Reuters: Asian Currency Net Takes Shape -- Slowly

By Alan Wheatley and Yoko Nishikawa

 

TOKYO, March 10 (Reuters) - Asia's success in weathering last year's deep economic downturn with barely any financial strains is sapping the momentum of an initiative to sling a safety net under the region's currencies, officials and analysts say. Nearly two years since 13 countries agreed to weave a web of central bank currency swap lines in case of a re-run of Asia's 1997 balance-of-payments crisis, progress in fleshing out the so-called Chiang Mai Initiative (CMI) has been steady rather than spectacular.

In the sixth of a series of bilateral swaps under the CMI umbrella, China and Japan are expected to sign an agreement worth $3 billion later this month when Chinese central bank governor Dai Xianglong visits Tokyo, officials in the region said. The signing will give a boost to the CMI, named after the northern Thai resort where it was agreed in May 2000 by the 10 members of the Association of South East Asian Nations (ASEAN) plus three northern neighbours -- Japan, China and South Korea. The pact between the two regional heavyweights will be symbolically important for the CMI but Japanese officials are frustrated that the deal has not already been signed. It was approved by the Bank of Japan several months ago.

The officials, who attributed the delay in part to Beijing's preoccupation with its entry to the World Trade Organisation, insist the CMI is on track and say Japan hopes to complete negotiations next on a bilateral agreement with Singapore. Japanese officials visited Singapore last week, but an official close to the talks said a deal would not be ready before ASEAN Plus Three finance ministers meet in May on the sidelines of the Asian Development Bank's (ADB) annual meeting in Shanghai.

WATERSHEDS - Pradumna Rana, head of the ADB's Regional Economic Monitoring Unit in Manila, called the CMI and the fledgling economic surveillance process that underpins it watersheds for Asian economic cooperation. But he acknowledged that regional integration was in its early days and the pace would depend in part on perceptions of how serious problems were at any given time. After all, the original impetus for a self-help strategy stemmed from the 1997 crisis, which plunged most of the region into deep recession, and the resentment many governments felt over the International Monetary Fund's response to the meltdown.

"These things take time. Countries move two steps ahead, one step back," Rana said. "These are the initial years when the foundations and institutions are being built. What happens in future will depend on how the ministers see their economies going and the global surveillance process developing."

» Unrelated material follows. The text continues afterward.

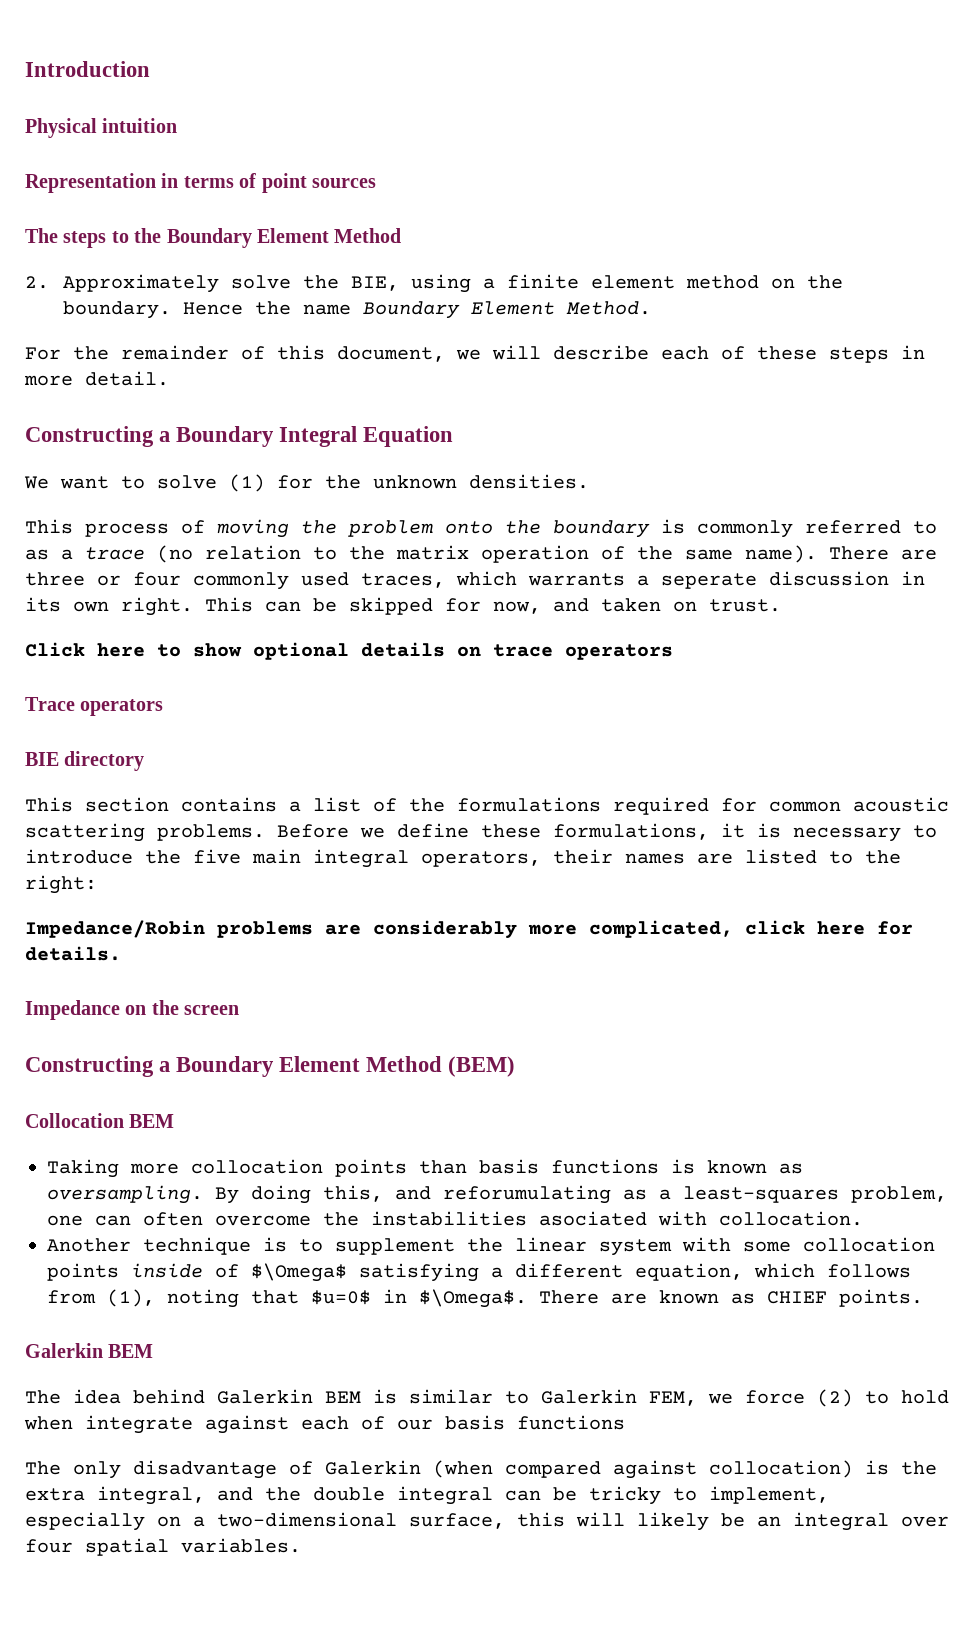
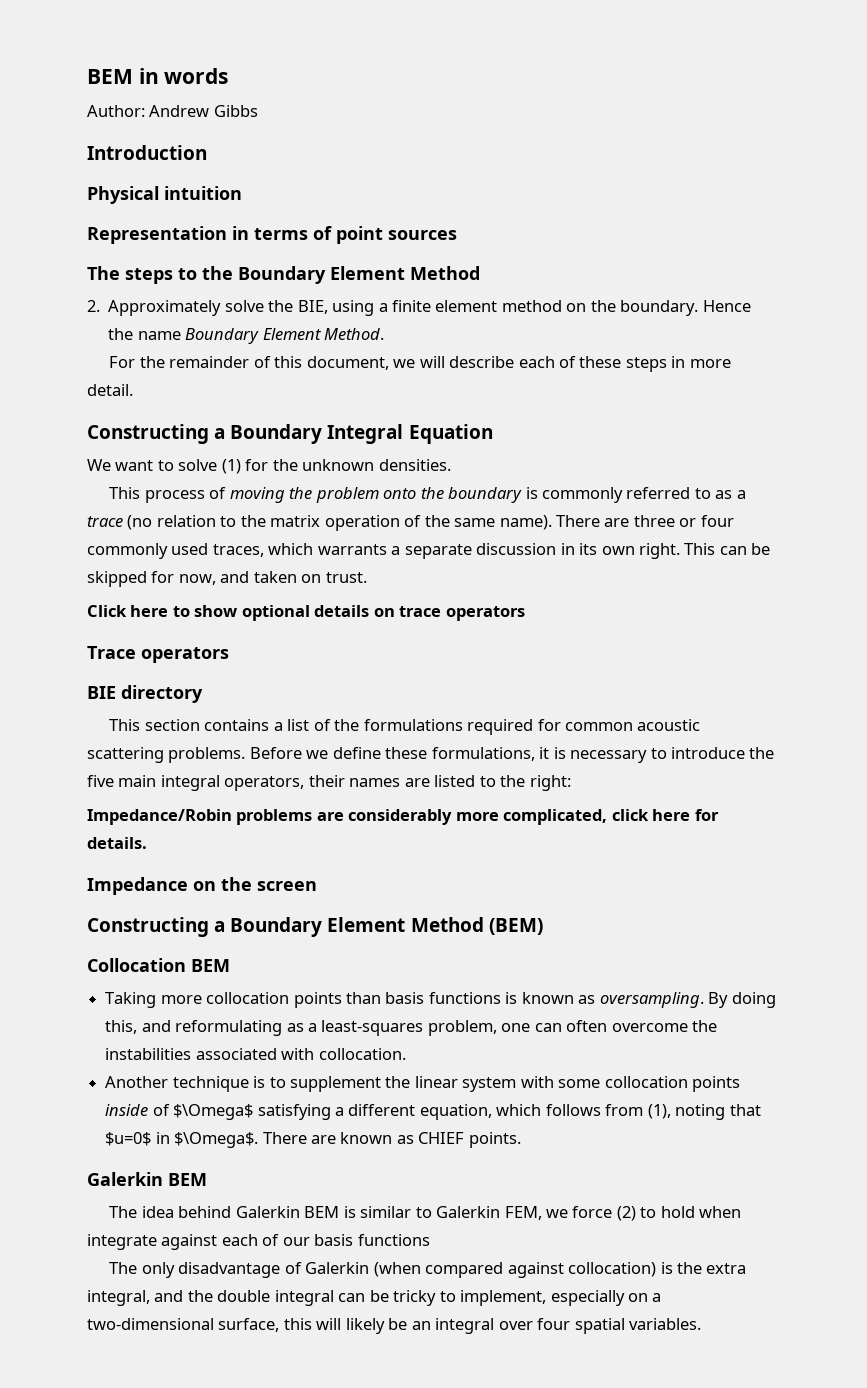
(25, 69) none -> [87,68,229,84] [87,105,258,117] BEM in words // Author: Andrew Gibbs //
[661,573,757,589] seperate -> [404,544,472,559] separate
[443,1185,611,1204] reforumulating -> [175,1020,283,1036] reformulating
[539,1211,647,1226] asociated -> [195,1048,277,1060] associated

Writing in the KWR International Advisor newsletter, Jean-Marc Blanchard said the prospects for deepening regional economic arrangements were positive, partly because East Asia's foreign policy elites appear to have learned that multilateral institutions are an essential part of statecraft in the region. But Blanchard said the short-term outlook was dismal for ventures such as ASEAN Plus Three, the ASEAN Free Trade Area (AFTA) and the Asia-Pacific Economic Cooperation forum (APEC).

"First, there is an absence of a pressing threat, either political or economic, that might create the imperative or cooperation in the realm of economic affairs and/or generate the political will to make concessions," Blanchard wrote.

Opposition from key constituencies that feel threatened by closer ties, like Japan's farmers, and domestic political instability in countries such as the Philippines and Indonesia would also act as a brake on integration, he argued. Japan is party to four of the five bilateral CMI swaps signed so far -- with South Korea ($2 billion), Thailand ($3 billion), the Philippines ($3 billion) and Malaysia ($1 billion). The fifth, worth $2 billion, was signed in December between China and Thailand.

Unlike Japan's other swaps under the CMI, the China scheme is likely to be denominated in yen, not dollars. China opted for a yen-yuan pact because it already has plenty of dollars in its foreign reserves, according to Japanese officials. The Japan-China swap line is primarily symbolic as neither is expected to experience liquidity or balance-of-payment problems in the foreseeable future. Both have huge stockpiles of foreign reserves.

The ADB's Rana, whose unit contributes to the ASEAN Plus Three economic surveillance process, said South Korea should be in a position soon to sign pacts with China ($2 billion) and Thailand ($1 billion)."The steps that have been taken are more than symbols, but at the same time we don't have an Asian economic bloc as yet. It took Europe 40 or 50 years. I think we're somewhere in between," he said.